> Records for processing:
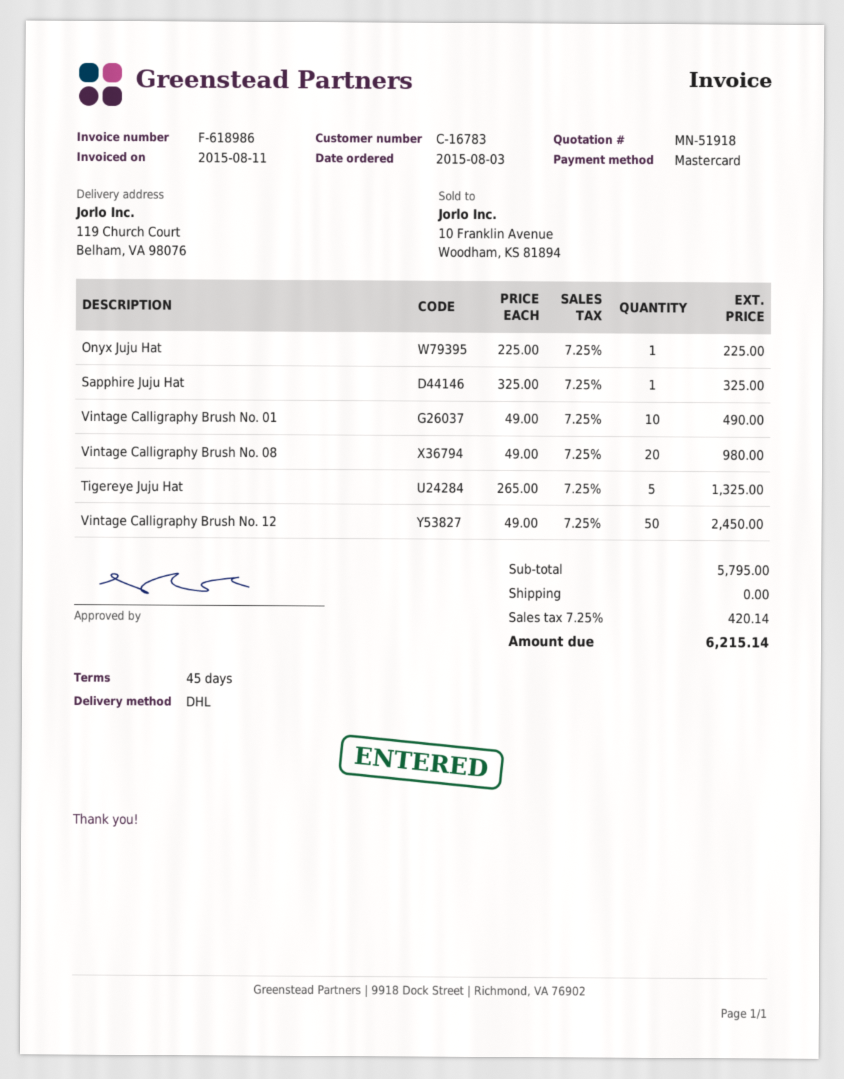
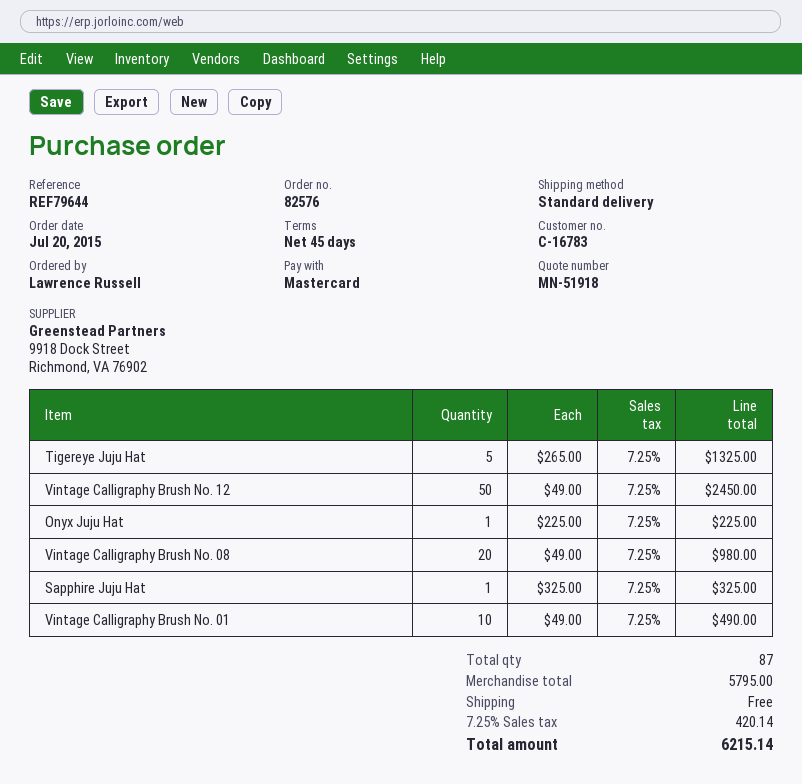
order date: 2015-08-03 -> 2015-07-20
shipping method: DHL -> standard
==
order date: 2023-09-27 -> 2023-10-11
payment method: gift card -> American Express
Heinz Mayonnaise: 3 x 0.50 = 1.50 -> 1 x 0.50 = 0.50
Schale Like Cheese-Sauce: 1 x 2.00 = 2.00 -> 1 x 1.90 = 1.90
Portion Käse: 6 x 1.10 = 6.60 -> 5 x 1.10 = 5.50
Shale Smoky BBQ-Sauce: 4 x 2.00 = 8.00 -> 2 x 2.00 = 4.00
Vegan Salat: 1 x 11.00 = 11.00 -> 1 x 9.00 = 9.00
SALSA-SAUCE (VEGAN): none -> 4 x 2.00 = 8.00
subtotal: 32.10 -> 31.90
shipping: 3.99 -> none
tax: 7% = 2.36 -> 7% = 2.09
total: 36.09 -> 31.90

> What is expected: Starting at the line with "SALSA-SAUCE (VEGAN): none -> 4 x 2.00 = 8.00" and ending at the line with "total: 36.09 -> 31.90", print each line of the listing above exactly, with no other lines.

> Exercise answer:
SALSA-SAUCE (VEGAN): none -> 4 x 2.00 = 8.00
subtotal: 32.10 -> 31.90
shipping: 3.99 -> none
tax: 7% = 2.36 -> 7% = 2.09
total: 36.09 -> 31.90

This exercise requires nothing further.